REQUIRED ACTION —
If a line in the records below contains the word "Income", copy it.
======== PROVIDED RECORDS
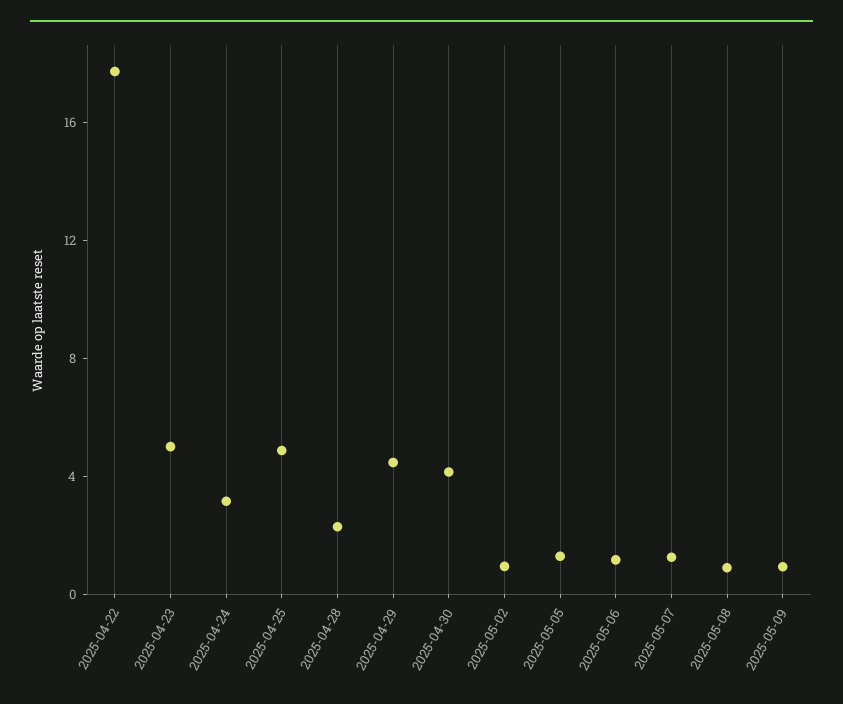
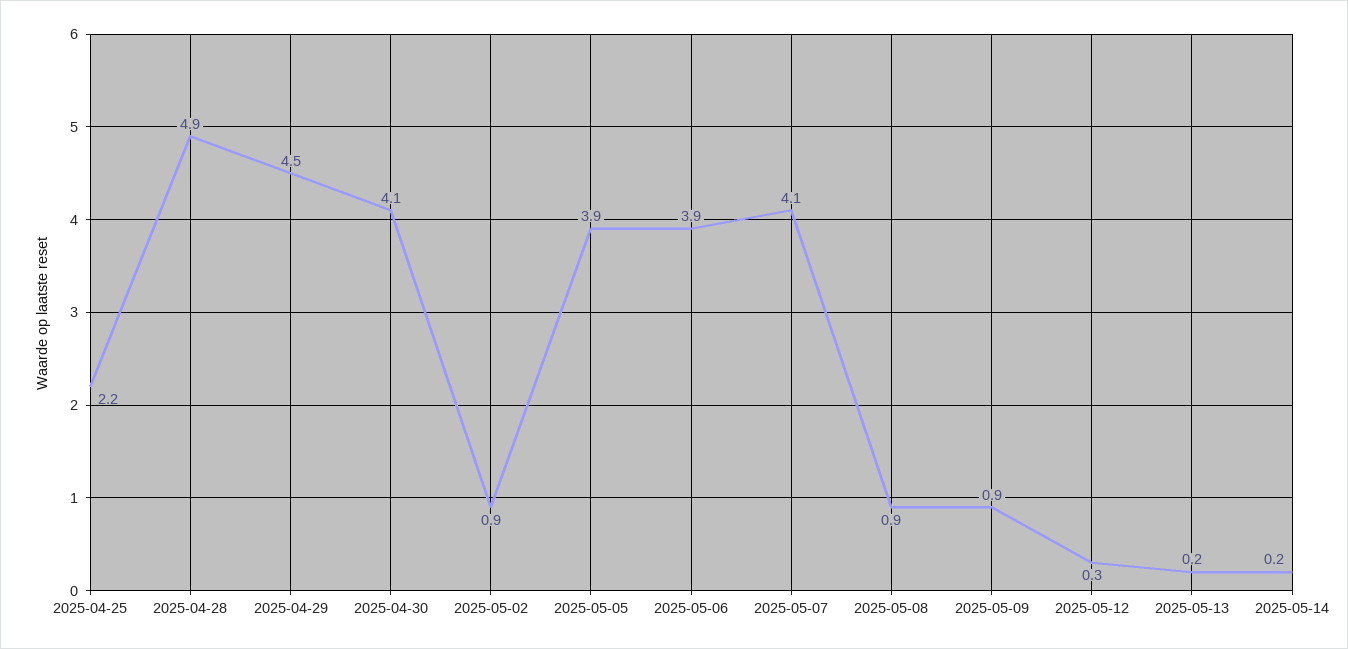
2025-04-22: 18 -> none
2025-04-23: 5 -> none
2025-04-24: 3 -> none
2025-04-25: 5 -> 2.2
2025-04-28: 2 -> 4.9
2025-05-05: 1 -> 3.9
2025-05-06: 1 -> 3.9
2025-05-07: 1 -> 4.1
2025-05-12: none -> 0.3
2025-05-13: none -> 0.2
2025-05-14: none -> 0.2

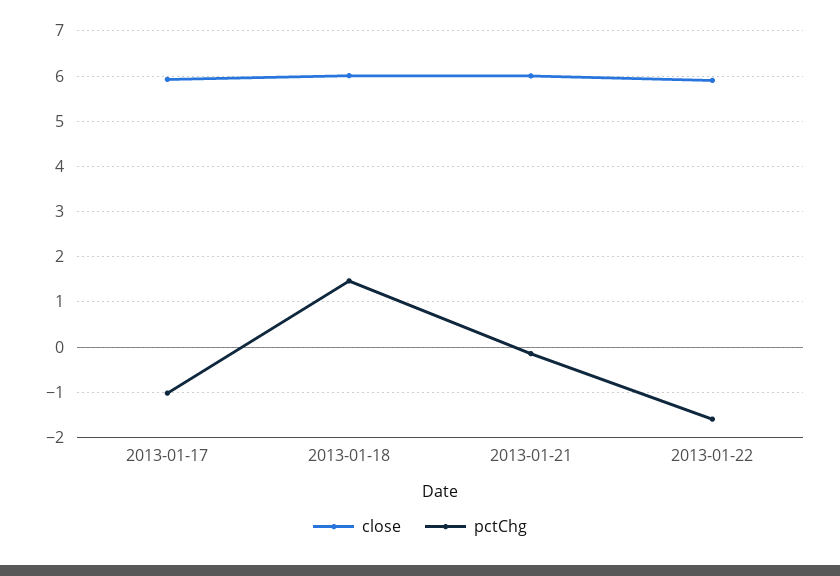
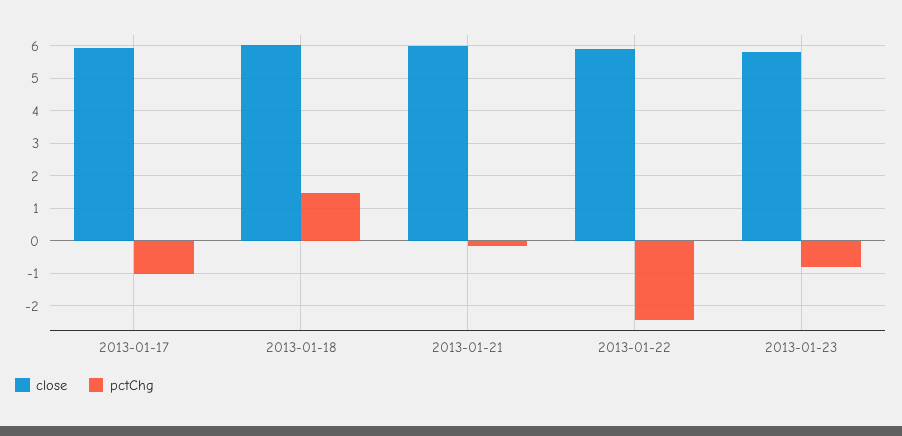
pctChg, 2013-01-22: -1.6 -> -2.4
close, 2013-01-23: none -> 5.8
pctChg, 2013-01-23: none -> -0.8

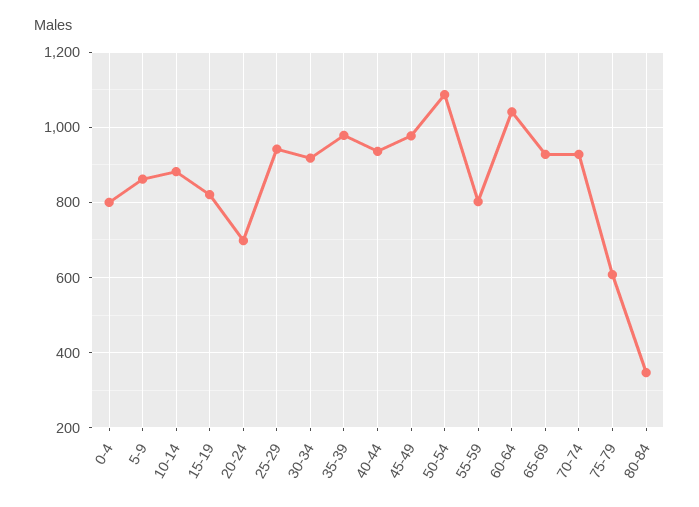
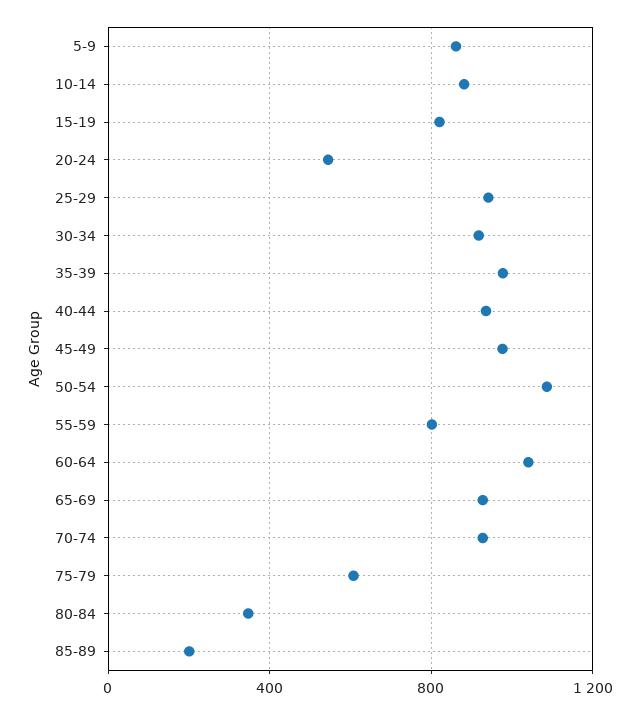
0-4: 800 -> none
20-24: 700 -> 550
85-89: none -> 200

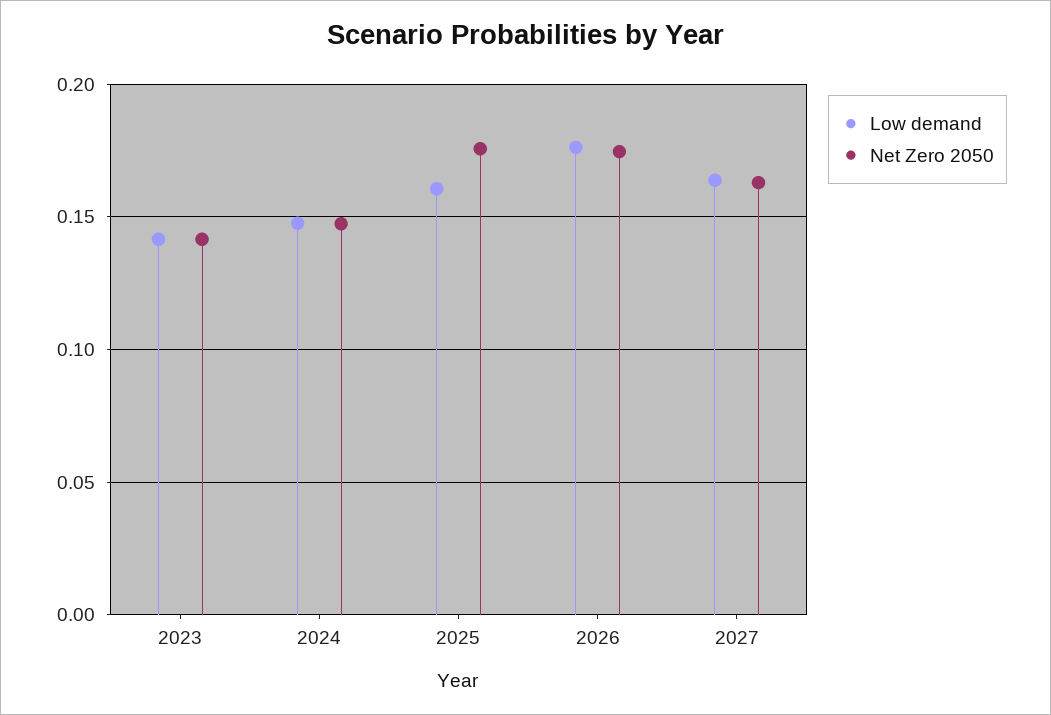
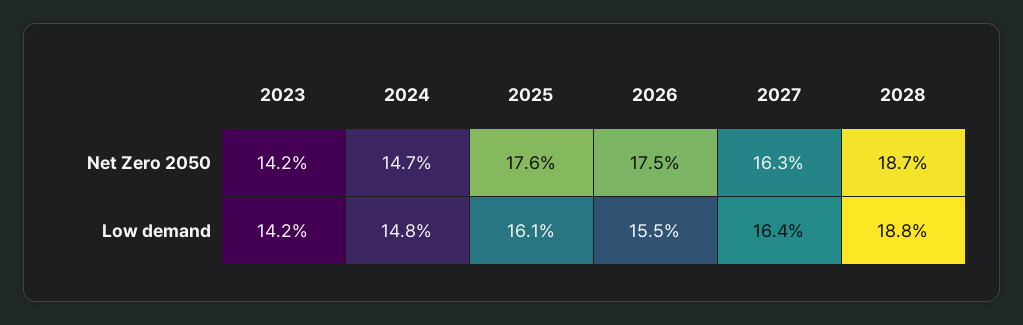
Low demand, 2026: 0.175 -> 0.155
Net Zero 2050, 2028: none -> 0.187
Low demand, 2028: none -> 0.188

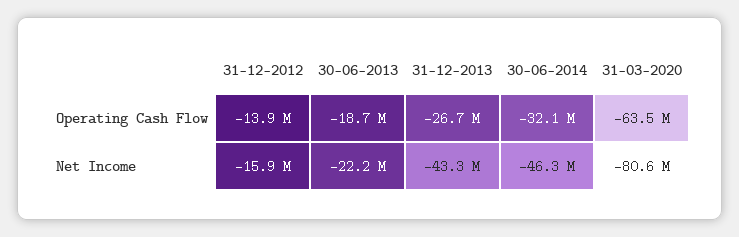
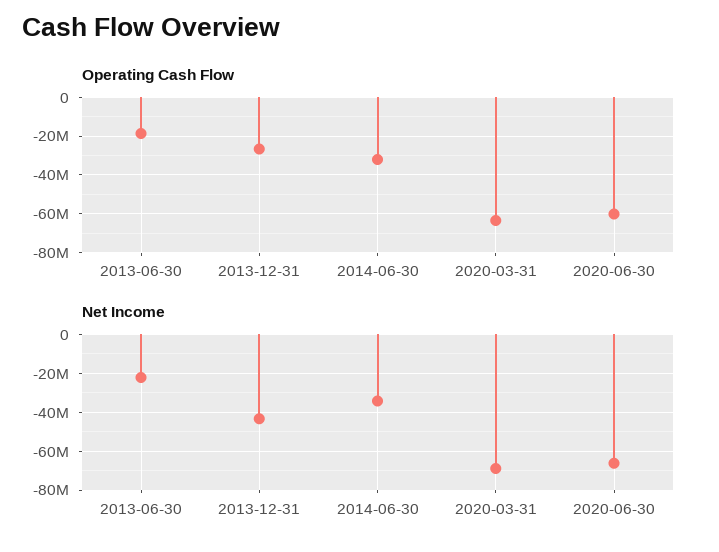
Operating Cash Flow, 31-12-2012: -13900000 -> none
Net Income, 31-12-2012: -15900000 -> none
Net Income, 30-06-2014: -46300000 -> -35000000
Net Income, 31-03-2020: -80600000 -> -70000000
Operating Cash Flow, 2020-06-30: none -> -60000000
Net Income, 2020-06-30: none -> -65000000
================
REPLY TO THE EXERCISE —
Net Income, 31-12-2012: -15900000 -> none
Net Income, 30-06-2014: -46300000 -> -35000000
Net Income, 31-03-2020: -80600000 -> -70000000
Net Income, 2020-06-30: none -> -65000000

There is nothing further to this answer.